• _THE PROBLEM_:
Locate the line bearing "padding-left: none ->" in the material below, then reproduce it and each following line up to and including the line bearing "none -> <div><span>Their".

• _DATA SHOWN_:
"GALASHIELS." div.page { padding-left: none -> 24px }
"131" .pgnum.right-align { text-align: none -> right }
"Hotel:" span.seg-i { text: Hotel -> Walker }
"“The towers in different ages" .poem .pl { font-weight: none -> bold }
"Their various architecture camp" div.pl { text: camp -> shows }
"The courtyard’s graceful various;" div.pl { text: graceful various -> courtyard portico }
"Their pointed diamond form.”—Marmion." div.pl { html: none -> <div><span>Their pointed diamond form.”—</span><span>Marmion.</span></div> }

...

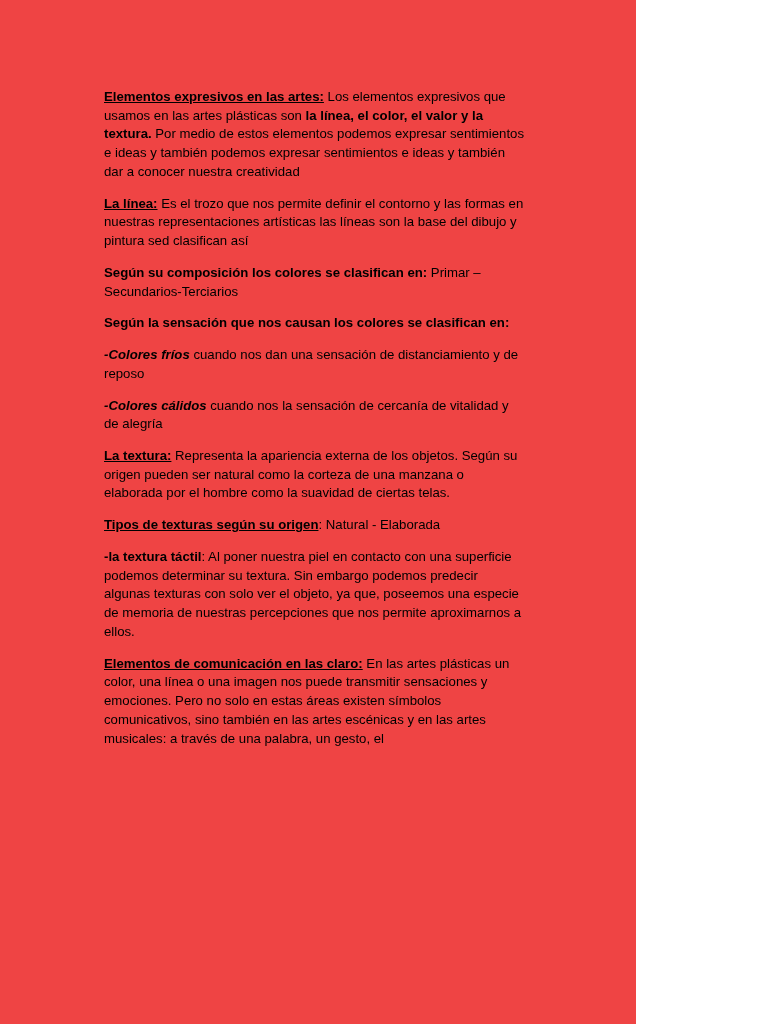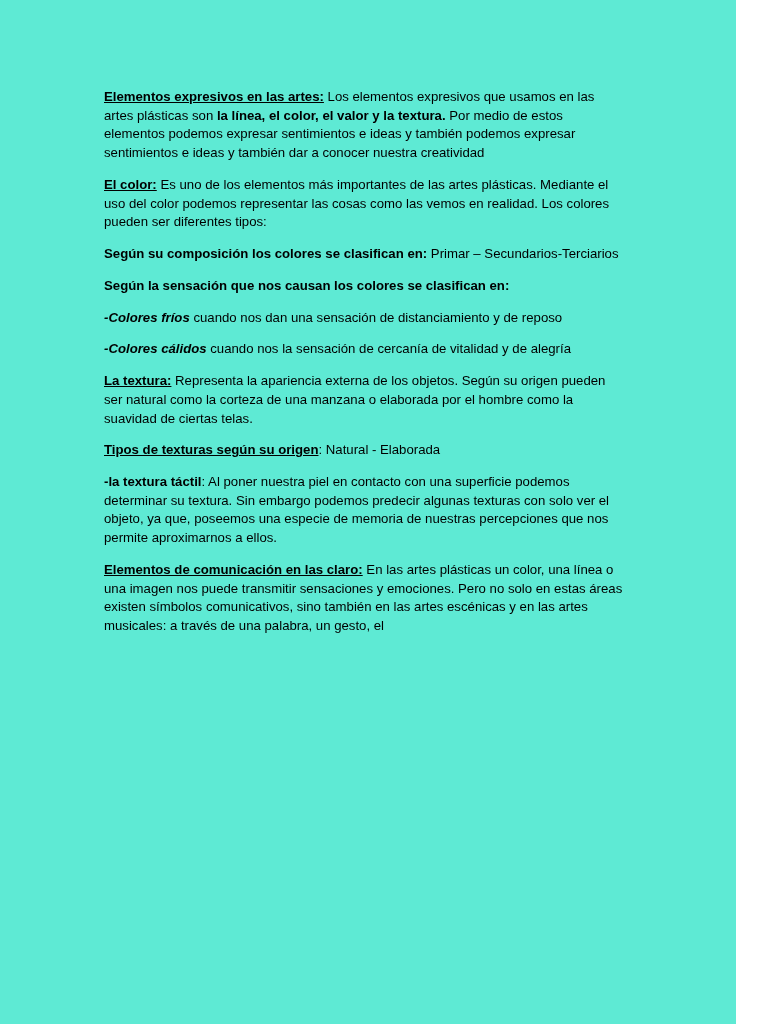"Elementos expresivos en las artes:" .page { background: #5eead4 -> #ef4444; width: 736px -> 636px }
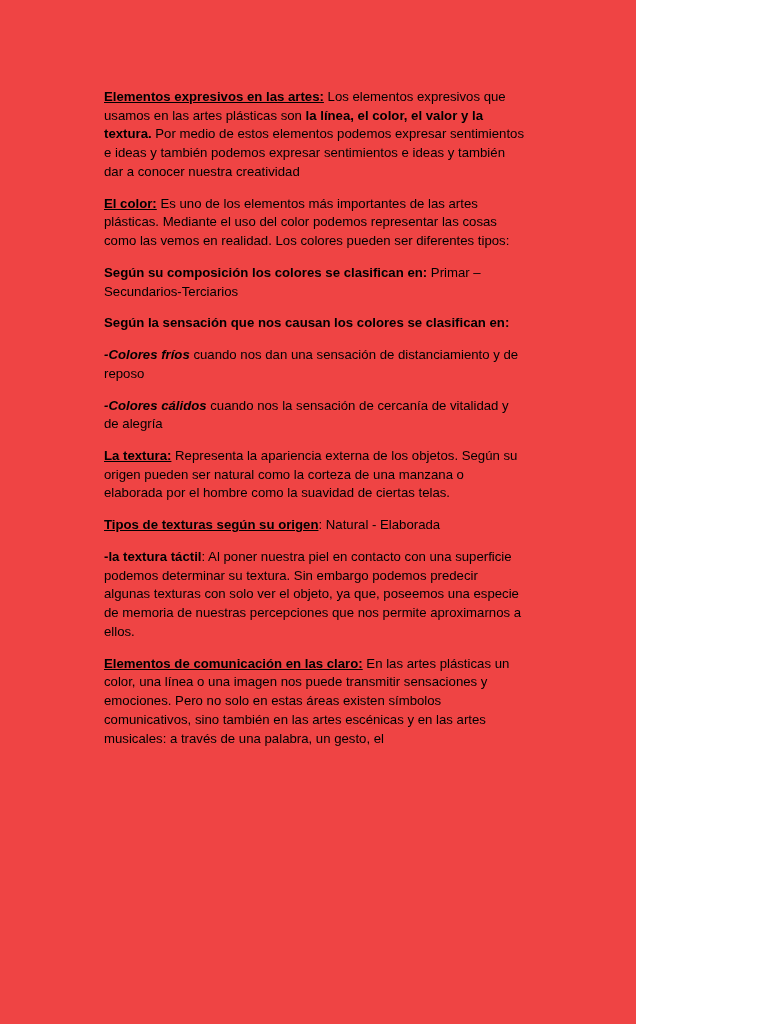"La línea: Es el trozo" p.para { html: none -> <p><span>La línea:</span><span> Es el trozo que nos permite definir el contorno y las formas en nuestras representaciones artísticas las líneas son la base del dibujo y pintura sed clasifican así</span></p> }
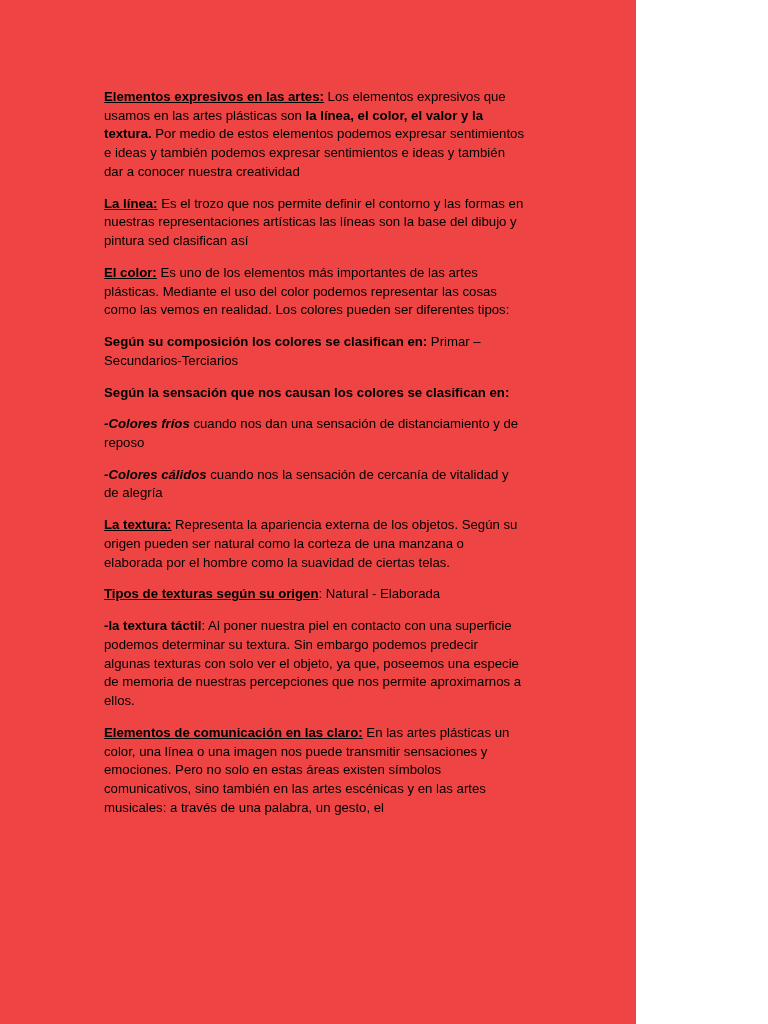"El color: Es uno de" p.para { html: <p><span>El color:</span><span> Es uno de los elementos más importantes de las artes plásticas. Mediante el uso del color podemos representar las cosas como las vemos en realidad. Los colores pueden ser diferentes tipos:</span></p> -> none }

• _SOLUTION_:
"GALASHIELS." div.page { padding-left: none -> 24px }
"131" .pgnum.right-align { text-align: none -> right }
"Hotel:" span.seg-i { text: Hotel -> Walker }
"“The towers in different ages" .poem .pl { font-weight: none -> bold }
"Their various architecture camp" div.pl { text: camp -> shows }
"The courtyard’s graceful various;" div.pl { text: graceful various -> courtyard portico }
"Their pointed diamond form.”—Marmion." div.pl { html: none -> <div><span>Their pointed diamond form.”—</span><span>Marmion.</span></div> }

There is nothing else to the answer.